Exercise requirements ▸ Your answer should be an exact copy of the lines from the one holding "total: 885.81 -> 1049.76" to the end of the material below, pictures left out.

Information shown ▸
....
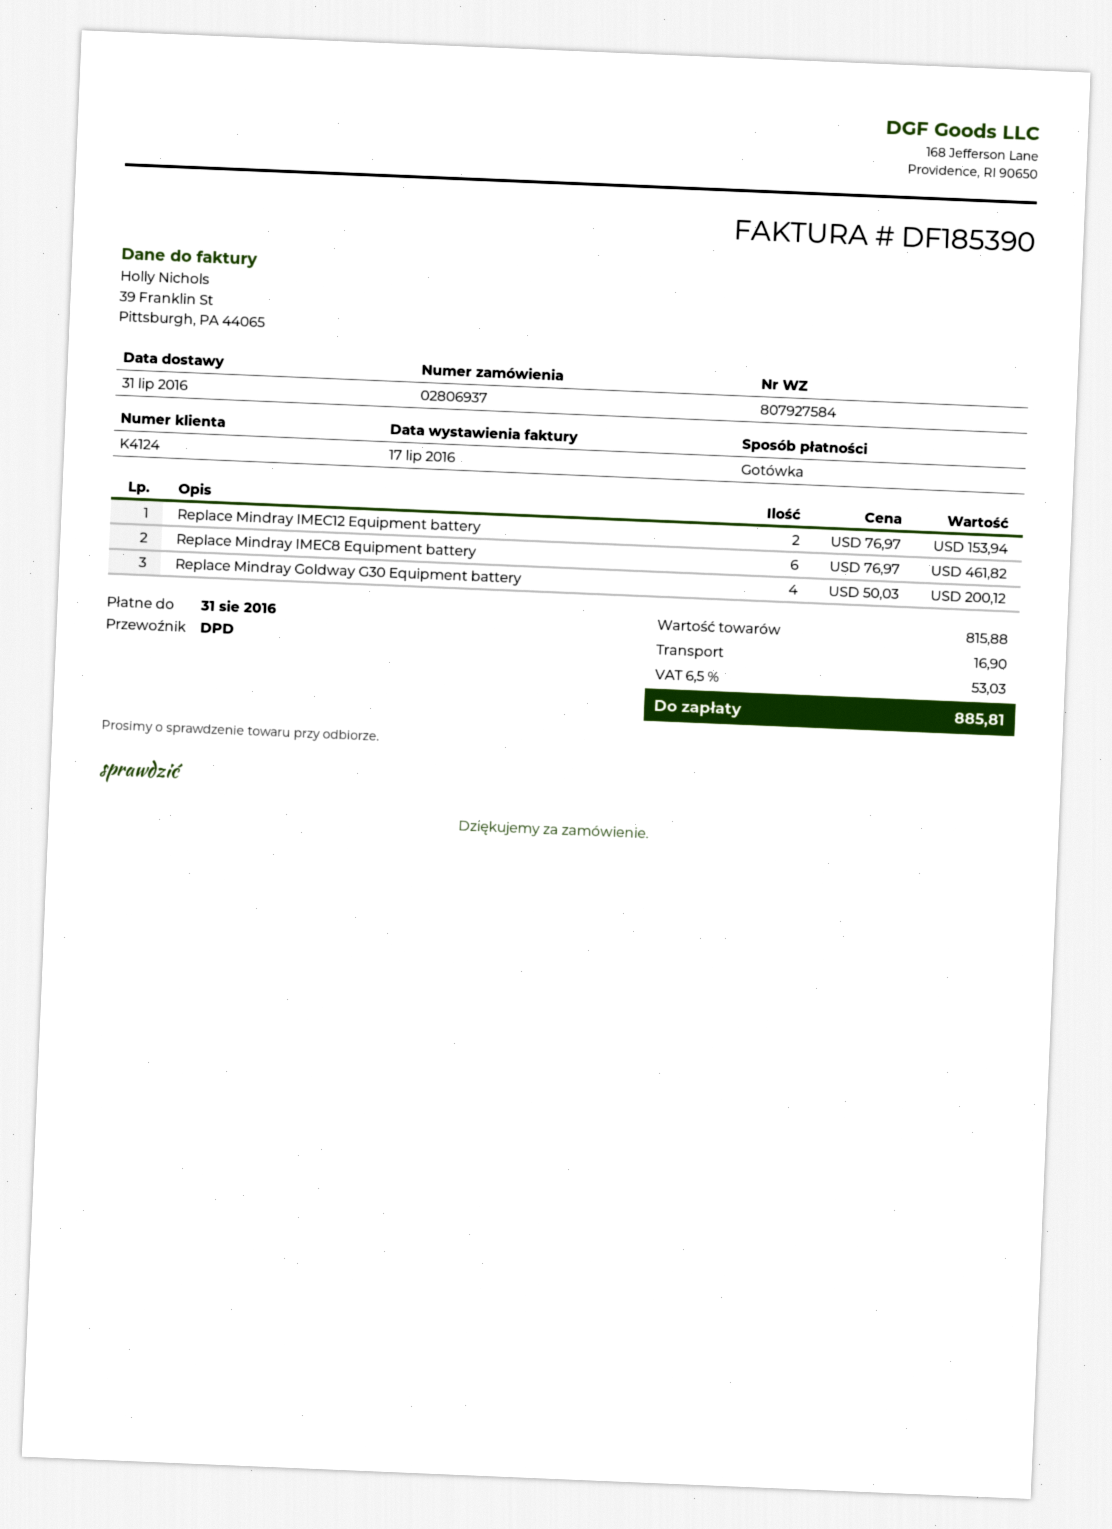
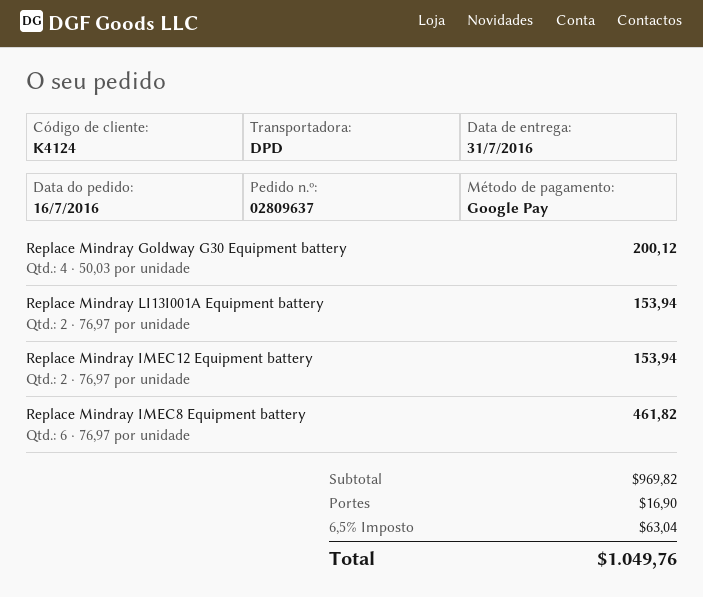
order number: 02806937 -> 02809637
payment method: cash -> Google Pay
Replace Mindray LI13I001A Equipment battery: none -> 2 x 76.97 = 153.94
subtotal: 815.88 -> 969.82
tax: 6.5% = 53.03 -> 6.5% = 63.04
total: 885.81 -> 1049.76

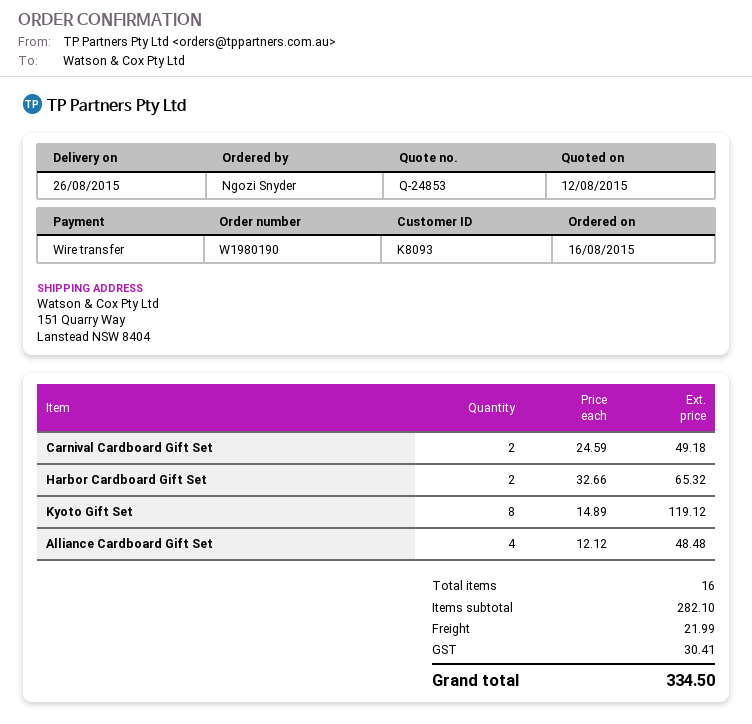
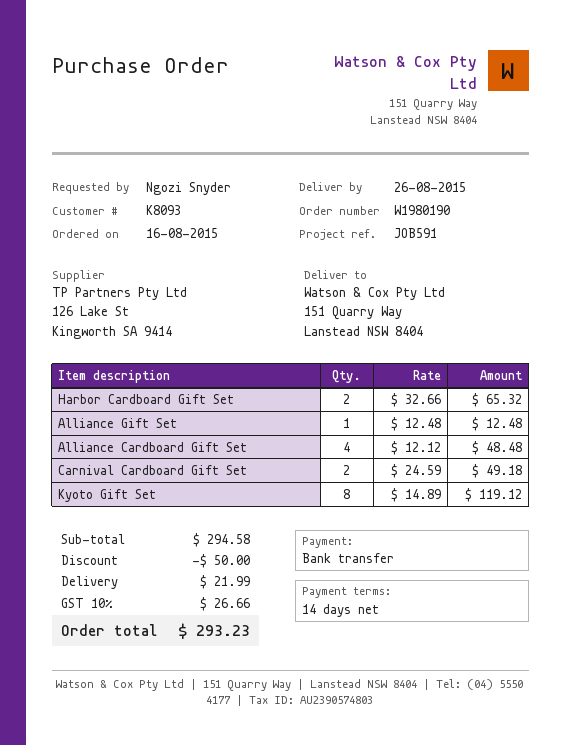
Alliance Gift Set: none -> 1 x 12.48 = 12.48
subtotal: 282.10 -> 294.58
discount: none -> 50.00
tax: 30.41 -> 26.66
total: 334.50 -> 293.23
....
Answer below ▸
total: 885.81 -> 1049.76

Alliance Gift Set: none -> 1 x 12.48 = 12.48
subtotal: 282.10 -> 294.58
discount: none -> 50.00
tax: 30.41 -> 26.66
total: 334.50 -> 293.23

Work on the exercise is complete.